La transmission se retrouve dans la genèse de ce texte dense, où chaque mot est pesé, ciselé. Fini d’écrire ! répond à une question que Tassadit Imache s’est posée de longue date : « Fini d’écrire ! reprend et poursuit une réflexion amorcée dans un texte publié en décembre 2001 par la revue Esprit dont le titre « Écrire tranquille ? » résume mon dilemme et le défi que j’allais devoir relever. J’analyse mon parcours d’écrivaine dont le nom étranger et les références – un père immigré algérien, une mère française, une enfance dans une cité de la banlieue parisienne –, mais aussi le matériau remué par mes romans, renvoient sans cesse à une histoire collective passée, à une actualité politique qui influent sur la réception de mon travail quand bien même il est question dans mes livres de liens familiaux, de recherche d’amour et de luttes pour être soi, s’en sortir, aimer et être aimé. »

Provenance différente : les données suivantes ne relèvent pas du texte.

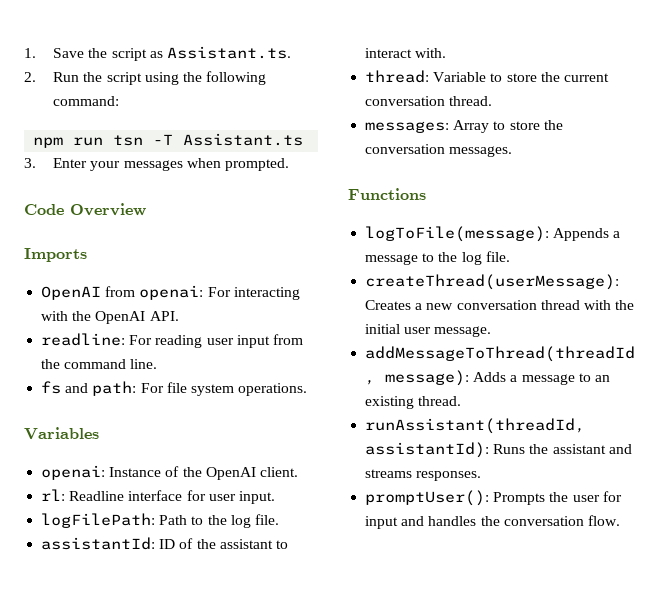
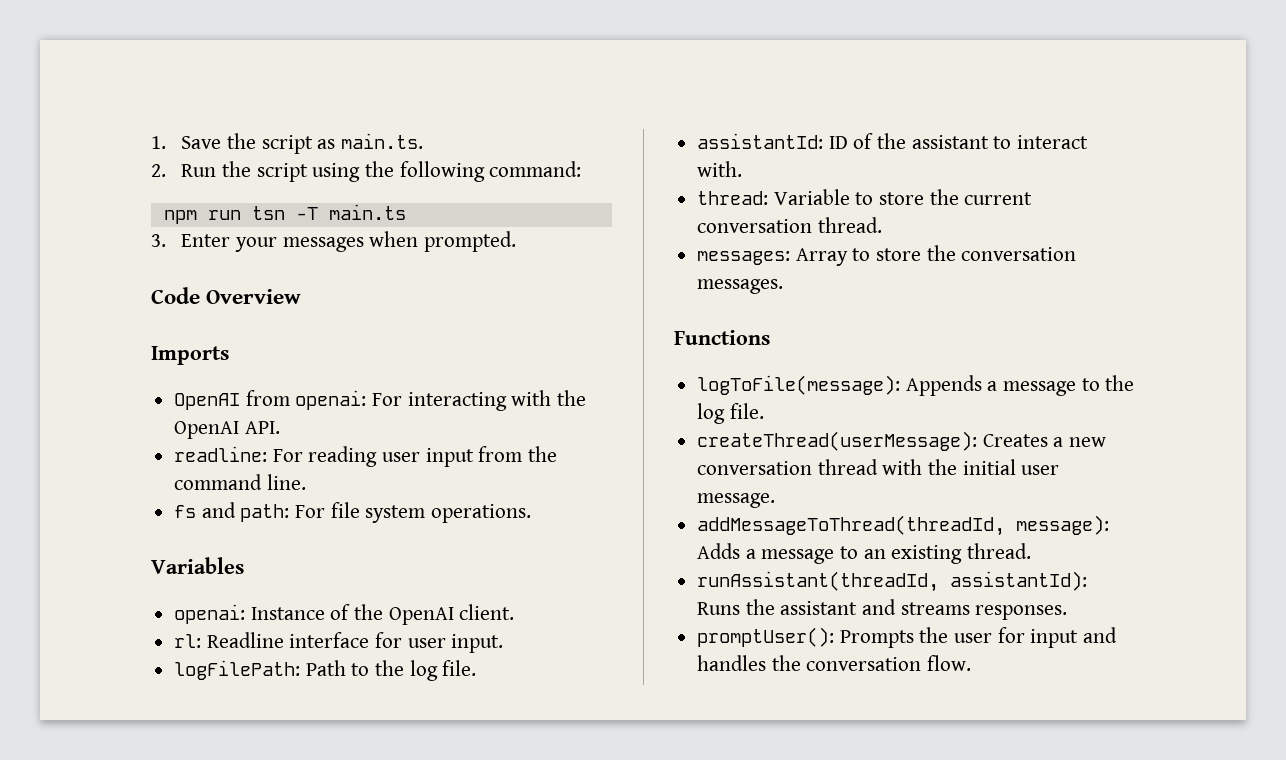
- 1. Save the script as Assistant.ts.
+ 1. Save the script as main.ts.
- npm run tsn -T Assistant.ts
+ npm run tsn -T main.ts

Celui qui écrit est hors d’atteinte

Cette façon d’être elle, on la trouve dans la langue et dans son parcours familial. Ce dernier est entre autres jalonné par la mort de son père, puis de sa mère. On est touché par l’évocation sobre de ces deux figures et par les symboles qu’elles véhiculent. Tassadit Imache trace un chemin qui lui est propre contre l’injonction à représenter une catégorie de la population issue de l’immigration : « Il y a l’étiquetage des personnes et les critères de rangement des livres, avant lecture. Ces assignations ont-elles pesé sur ma liberté de création et de mouvement ? Non. J’ai un univers avec ses thématiques, ses obsessions, et j’ai ma langue aujourd’hui. Je ne m’excuserai pas de ce que mon écriture réveille ou agite. Je ne ferai pas de la pédagogie ou de la reconstruction réparatrice de l’Histoire collective. Que mes livres soient accessibles aux lecteurs, être lue, cela m’importe vraiment, mais cela ne dépend pas que de moi, n’est-ce pas ? Il faut continuer à écrire même si l’invisibilité de votre travail dans la durée peut être conséquente. Mais il y a ces assignations à des représentations négatives, mortifères, qu’affrontent certains plus que d’autres, opérantes dans la société, qui entravent les mouvements et qui, répétées, fatiguent. Elles peuvent les faire renoncer à trouver leur place et leur identité personnelle. Celui ou celle qui lit ou écrit est hors d’atteinte. »

Une identité complexe qui refuse les raccourcis

Plutôt que des réponses toutes faites, Tassadit Imache expose ses doutes, ses questionnements. Ce qui ne va pas sans quelques incompréhensions avec certains lecteurs, désorientés face à cette identité complexe qui refuse les raccourcis. Une phrase adressée par courrier électronique revient plusieurs fois « de livre en livre, tu ne nous désignes pas d’issue ! ».

Cette sentence la poursuit : « Vingt ans après mon premier roman, Une fille sans histoire, on m’a dressé comme un état des lieux avant expulsion, pour troubles graves de jouissance, au motif de la noirceur récurrente de mes livres et d’un manque réitéré d’utilité sociale de mon travail. Mon écriture, mes personnages ne proposeraient pas de solutions au pays « malade de son histoire coloniale et migratoire ».

Depuis trente et un ans, Tassadit creuse un sillon rare, au gré de la parution de ses livres, et profond, comme la marque que ces derniers laissent sur les lecteurs. Mais aussi singulier, l’apanage des écrivains qui comptent.